What the task asks:
Restate each line of the listing exactly, without carrying over any pictures.

Data in this exercise:
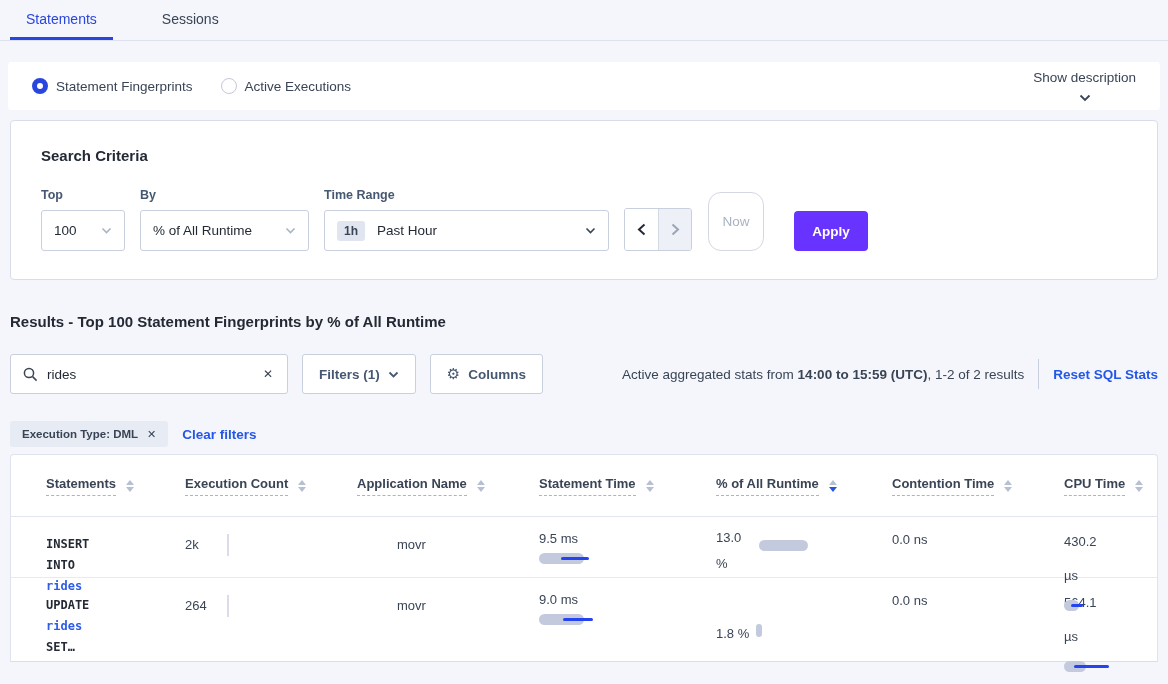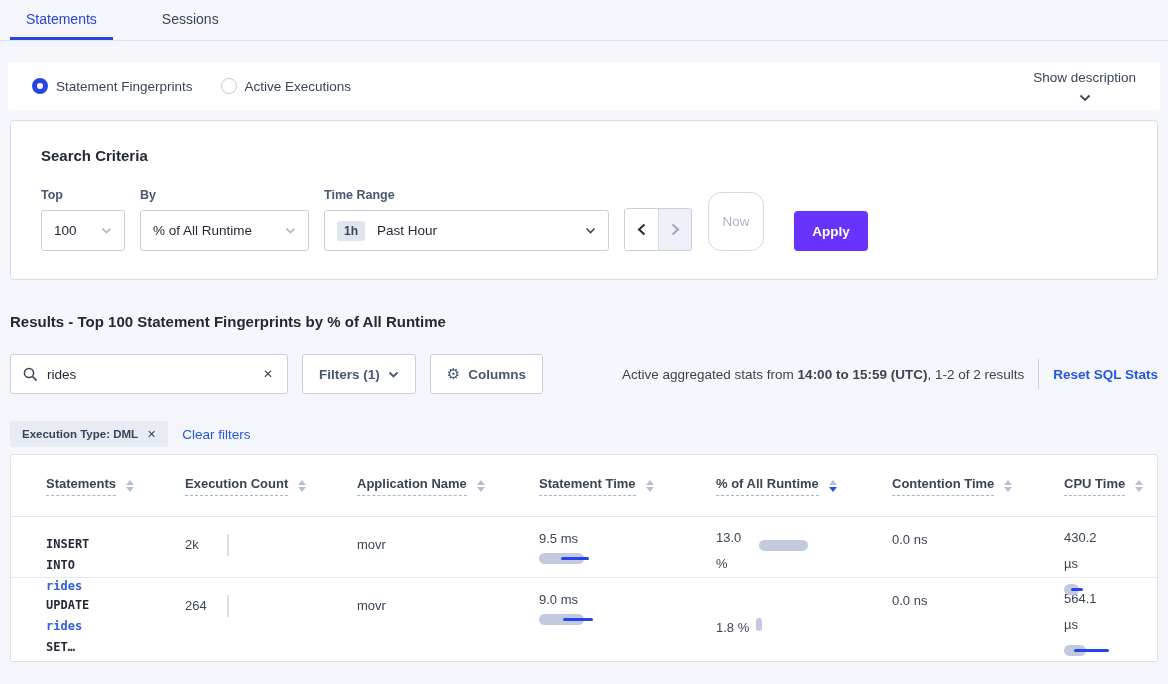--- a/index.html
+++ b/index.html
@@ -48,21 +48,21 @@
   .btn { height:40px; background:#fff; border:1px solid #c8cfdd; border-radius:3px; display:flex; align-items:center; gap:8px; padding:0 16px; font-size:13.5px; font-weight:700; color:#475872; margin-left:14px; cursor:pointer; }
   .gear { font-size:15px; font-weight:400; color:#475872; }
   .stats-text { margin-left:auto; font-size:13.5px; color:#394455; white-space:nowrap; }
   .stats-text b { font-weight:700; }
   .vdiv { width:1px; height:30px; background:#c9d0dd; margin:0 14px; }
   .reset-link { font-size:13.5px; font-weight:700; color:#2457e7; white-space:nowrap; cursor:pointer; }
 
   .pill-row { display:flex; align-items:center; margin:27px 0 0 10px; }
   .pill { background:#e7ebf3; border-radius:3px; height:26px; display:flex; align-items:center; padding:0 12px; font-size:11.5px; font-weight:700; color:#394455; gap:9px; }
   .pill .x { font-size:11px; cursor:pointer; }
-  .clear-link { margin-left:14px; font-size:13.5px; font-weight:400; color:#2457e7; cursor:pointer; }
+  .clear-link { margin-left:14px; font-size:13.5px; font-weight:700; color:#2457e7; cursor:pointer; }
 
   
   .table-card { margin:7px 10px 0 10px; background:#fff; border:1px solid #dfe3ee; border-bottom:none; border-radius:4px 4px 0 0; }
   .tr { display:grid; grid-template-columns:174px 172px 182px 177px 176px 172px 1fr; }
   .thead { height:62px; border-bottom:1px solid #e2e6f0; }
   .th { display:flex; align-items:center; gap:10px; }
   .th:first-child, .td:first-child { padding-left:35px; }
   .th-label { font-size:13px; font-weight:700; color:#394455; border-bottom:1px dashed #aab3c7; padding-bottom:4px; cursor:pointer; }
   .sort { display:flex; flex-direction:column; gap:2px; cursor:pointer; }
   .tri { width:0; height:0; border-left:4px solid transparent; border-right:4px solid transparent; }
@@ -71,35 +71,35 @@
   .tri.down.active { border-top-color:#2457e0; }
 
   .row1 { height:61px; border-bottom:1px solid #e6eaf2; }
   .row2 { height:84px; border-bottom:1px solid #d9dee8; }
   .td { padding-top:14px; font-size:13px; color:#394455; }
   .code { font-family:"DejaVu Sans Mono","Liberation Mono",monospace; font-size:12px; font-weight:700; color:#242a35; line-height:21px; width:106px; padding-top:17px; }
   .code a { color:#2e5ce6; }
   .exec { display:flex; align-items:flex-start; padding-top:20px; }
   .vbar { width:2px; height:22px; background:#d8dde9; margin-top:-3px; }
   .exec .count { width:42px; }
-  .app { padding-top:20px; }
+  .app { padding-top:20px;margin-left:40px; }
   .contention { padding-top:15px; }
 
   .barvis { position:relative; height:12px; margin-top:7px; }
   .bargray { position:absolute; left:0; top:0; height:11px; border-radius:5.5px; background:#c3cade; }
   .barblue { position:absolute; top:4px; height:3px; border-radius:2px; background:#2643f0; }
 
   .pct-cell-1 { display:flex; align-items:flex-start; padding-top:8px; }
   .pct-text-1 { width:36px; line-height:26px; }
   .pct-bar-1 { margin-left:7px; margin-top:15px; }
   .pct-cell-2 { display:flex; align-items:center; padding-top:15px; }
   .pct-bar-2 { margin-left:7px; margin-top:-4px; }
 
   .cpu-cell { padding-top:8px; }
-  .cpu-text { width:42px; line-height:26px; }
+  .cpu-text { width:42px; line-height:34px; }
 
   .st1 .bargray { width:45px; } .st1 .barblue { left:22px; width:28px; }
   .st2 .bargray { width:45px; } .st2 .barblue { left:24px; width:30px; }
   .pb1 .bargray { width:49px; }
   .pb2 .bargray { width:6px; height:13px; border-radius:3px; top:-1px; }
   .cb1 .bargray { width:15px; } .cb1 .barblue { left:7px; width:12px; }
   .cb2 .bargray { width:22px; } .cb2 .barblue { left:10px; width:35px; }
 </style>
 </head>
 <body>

Output below:
--- a/index.html
+++ b/index.html
@@ -48,21 +48,21 @@
   .btn { height:40px; background:#fff; border:1px solid #c8cfdd; border-radius:3px; display:flex; align-items:center; gap:8px; padding:0 16px; font-size:13.5px; font-weight:700; color:#475872; margin-left:14px; cursor:pointer; }
   .gear { font-size:15px; font-weight:400; color:#475872; }
   .stats-text { margin-left:auto; font-size:13.5px; color:#394455; white-space:nowrap; }
   .stats-text b { font-weight:700; }
   .vdiv { width:1px; height:30px; background:#c9d0dd; margin:0 14px; }
   .reset-link { font-size:13.5px; font-weight:700; color:#2457e7; white-space:nowrap; cursor:pointer; }
 
   .pill-row { display:flex; align-items:center; margin:27px 0 0 10px; }
   .pill { background:#e7ebf3; border-radius:3px; height:26px; display:flex; align-items:center; padding:0 12px; font-size:11.5px; font-weight:700; color:#394455; gap:9px; }
   .pill .x { font-size:11px; cursor:pointer; }
-  .clear-link { margin-left:14px; font-size:13.5px; font-weight:400; color:#2457e7; cursor:pointer; }
+  .clear-link { margin-left:14px; font-size:13.5px; font-weight:700; color:#2457e7; cursor:pointer; }
 
   
   .table-card { margin:7px 10px 0 10px; background:#fff; border:1px solid #dfe3ee; border-bottom:none; border-radius:4px 4px 0 0; }
   .tr { display:grid; grid-template-columns:174px 172px 182px 177px 176px 172px 1fr; }
   .thead { height:62px; border-bottom:1px solid #e2e6f0; }
   .th { display:flex; align-items:center; gap:10px; }
   .th:first-child, .td:first-child { padding-left:35px; }
   .th-label { font-size:13px; font-weight:700; color:#394455; border-bottom:1px dashed #aab3c7; padding-bottom:4px; cursor:pointer; }
   .sort { display:flex; flex-direction:column; gap:2px; cursor:pointer; }
   .tri { width:0; height:0; border-left:4px solid transparent; border-right:4px solid transparent; }
@@ -71,35 +71,35 @@
   .tri.down.active { border-top-color:#2457e0; }
 
   .row1 { height:61px; border-bottom:1px solid #e6eaf2; }
   .row2 { height:84px; border-bottom:1px solid #d9dee8; }
   .td { padding-top:14px; font-size:13px; color:#394455; }
   .code { font-family:"DejaVu Sans Mono","Liberation Mono",monospace; font-size:12px; font-weight:700; color:#242a35; line-height:21px; width:106px; padding-top:17px; }
   .code a { color:#2e5ce6; }
   .exec { display:flex; align-items:flex-start; padding-top:20px; }
   .vbar { width:2px; height:22px; background:#d8dde9; margin-top:-3px; }
   .exec .count { width:42px; }
-  .app { padding-top:20px; }
+  .app { padding-top:20px;margin-left:40px; }
   .contention { padding-top:15px; }
 
   .barvis { position:relative; height:12px; margin-top:7px; }
   .bargray { position:absolute; left:0; top:0; height:11px; border-radius:5.5px; background:#c3cade; }
   .barblue { position:absolute; top:4px; height:3px; border-radius:2px; background:#2643f0; }
 
   .pct-cell-1 { display:flex; align-items:flex-start; padding-top:8px; }
   .pct-text-1 { width:36px; line-height:26px; }
   .pct-bar-1 { margin-left:7px; margin-top:15px; }
   .pct-cell-2 { display:flex; align-items:center; padding-top:15px; }
   .pct-bar-2 { margin-left:7px; margin-top:-4px; }
 
   .cpu-cell { padding-top:8px; }
-  .cpu-text { width:42px; line-height:26px; }
+  .cpu-text { width:42px; line-height:34px; }
 
   .st1 .bargray { width:45px; } .st1 .barblue { left:22px; width:28px; }
   .st2 .bargray { width:45px; } .st2 .barblue { left:24px; width:30px; }
   .pb1 .bargray { width:49px; }
   .pb2 .bargray { width:6px; height:13px; border-radius:3px; top:-1px; }
   .cb1 .bargray { width:15px; } .cb1 .barblue { left:7px; width:12px; }
   .cb2 .bargray { width:22px; } .cb2 .barblue { left:10px; width:35px; }
 </style>
 </head>
 <body>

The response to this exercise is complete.